Compared to eager mode, graph mode in PyTorch normally yields better performance from optimization methodologies such as operator fusion. Intel® Extension for PyTorch* provides further optimizations in graph mode. We recommend you take advantage of Intel® Extension for PyTorch* with `TorchScript <https://pytorch.org/docs/stable/jit.html>`_. You may wish to run with the `torch.jit.trace()` function first, since it generally works better with Intel® Extension for PyTorch* than using the `torch.jit.script()` function. More detailed information can be found at the `pytorch.org website <https://pytorch.org/tutorials/beginner/Intro_to_TorchScript_tutorial.html#tracing-modules>`_.

.. toctree::
   :hidden:
   :maxdepth: 1

   technical_details/graph_optimization


Optimizer Optimization [CPU, GPU]
---------------------------------

Optimizers are a key part of the training workloads. Intel® Extension for PyTorch* brings two types of optimizations to optimizers:

1. Operator fusion for the computation in the optimizers. **[CPU, GPU]**
2. SplitSGD for BF16 training, which reduces the memory footprint of the master weights by half. **[CPU]**


.. toctree::
   :hidden:
   :maxdepth: 1

   technical_details/optimizer_fusion_cpu
   technical_details/optimizer_fusion_gpu
   technical_details/split_sgd

For more detailed information, check `Optimizer Fusion on CPU <technical_details/optimizer_fusion_cpu.md>`_, `Optimizer Fusion on GPU <technical_details/optimizer_fusion_gpu.md>`_ and `Split SGD <technical_details/split_sgd.html>`_.

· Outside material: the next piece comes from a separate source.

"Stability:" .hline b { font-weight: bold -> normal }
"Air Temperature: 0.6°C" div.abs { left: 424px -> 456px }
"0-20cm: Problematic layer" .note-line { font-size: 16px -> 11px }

Ahead of Time Compilation (AOT) [GPU]
-------------------------------------
 
`AOT Compilation <https://www.intel.com/content/www/us/en/develop/documentation/oneapi-dpcpp-cpp-compiler-dev-guide-and-reference/top/compilation/ahead-of-time-compilation.html>`_ is a helpful feature for development lifecycle or distribution time, when you know beforehand what your target device is going to be at application execution time. When AOT compilation is enabled, no additional compilation time is needed when running application. It also benifits the product quality since no just-in-time (JIT) bugs encountered as JIT is skipped and final code executing on the target device can be tested as-is before delivery to end-users. The disadvantage of this feature is that the final distributed binary size will be increased a lot (e.g. from 500MB to 2.5GB for Intel® Extension for PyTorch\*).

.. toctree::
   :hidden:
   :maxdepth: 1

   technical_details/AOT

.. _xpu-memory-management:

Memory Management [GPU]
-----------------------

Intel® Extension for PyTorch* uses a caching memory allocator to speed up memory allocations. This allows fast memory deallocation without any overhead.
Allocations are associated with a sycl device. The allocator attempts to find the smallest cached block that will fit the requested size from the reserved block pool.
If it unable to find a appropriate memory block inside of already allocated ares, the allocator will delegate to allocate a new block memory.

For more detailed information, check `Memory Management <technical_details/memory_management.html>`_.

.. toctree::
   :hidden:
   :maxdepth: 1

   technical_details/memory_management